The M2M market is already worth €34bn, Kroes told the audience at Telefonica’s Campus Party, and it could grow by 30 per cent per year, meaning trillions in global revenues by 2020. But she pointed out that while US and Asian tech company revenues have grown by up to 50 per cent in the last five years, many European companies had seen sales decline. “We need to change that,” she said.

The FI-WARE (future internet) project ‘to make innovative technologies available for all’ is a JV between the EU and major IT companies. The OpenStack, cloud-based resource comes with a library of free, open source tools to speed up the development process for internet-of-things apps across different platforms and sectors. There are already five trials of the platform taking place, in healthcare, transport and logistics, media and content, manufacturing and energy.
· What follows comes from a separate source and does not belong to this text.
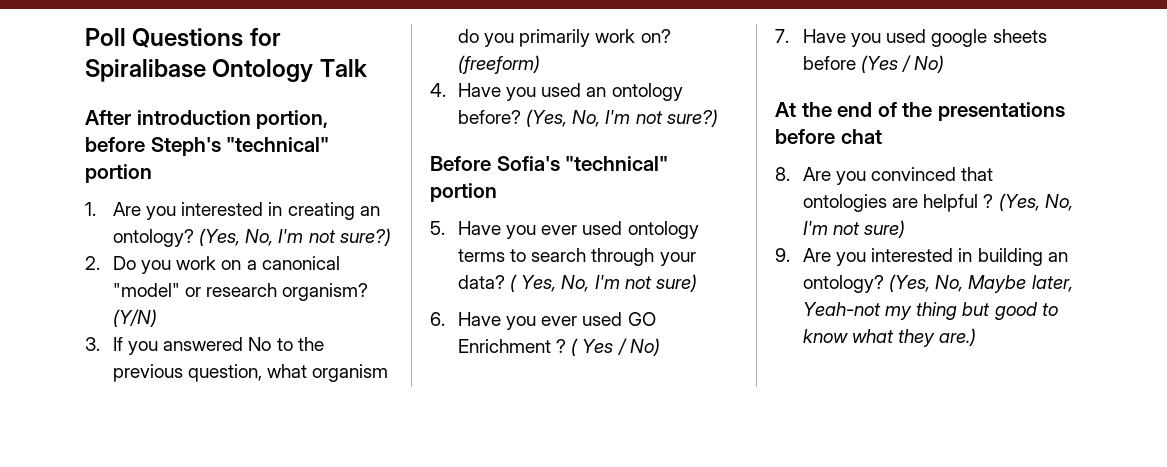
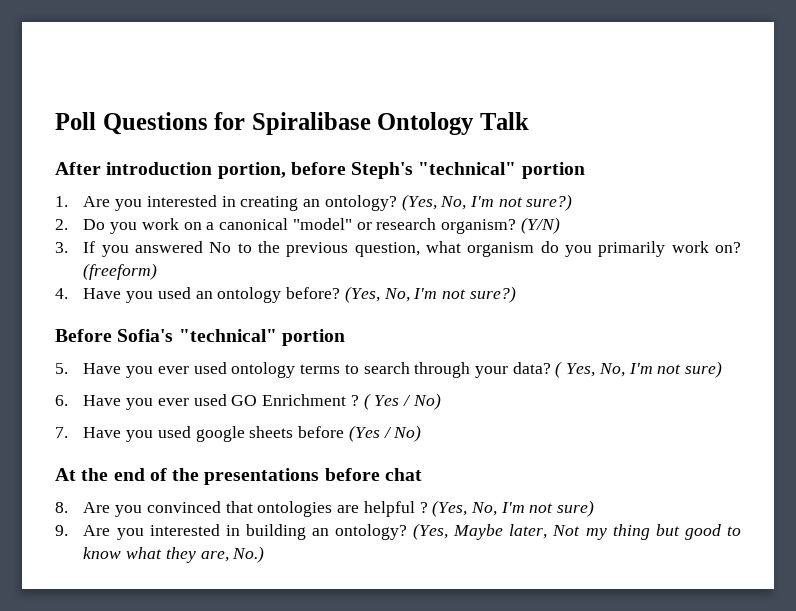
[935,275,964,292] No, -> (449, 531) none
[803,302,882,316] Yeah-not -> [552,525,581,536] Not
[939,328,977,346] are.) -> [200,546,265,563] are, No.)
“From mobile devices to app stores, software, and IP networks, these are the ingredients that help American companies build a network and snowball to success,” she said. “It’s time we had more of them over in Europe too. Think about security and privacy by design, social connected TV, augmented reality, instant mobility or even smart farming.”

Kroes – a towering figure in the EU, aged 72 – was joined on stage by her 17-year-old advisor Luis Ivan Cuende, a young entrepreneur and winner of the HackNow contest in 2011. He said this project was an opportunity for the EU to create internet companies that respect users’ privacy.

In a final call to arms, the commissioner added: “You are best placed, not just to innovate, but to turn that innovation into real products, real services, and real jobs. Let’s stop with being modest in Europe.”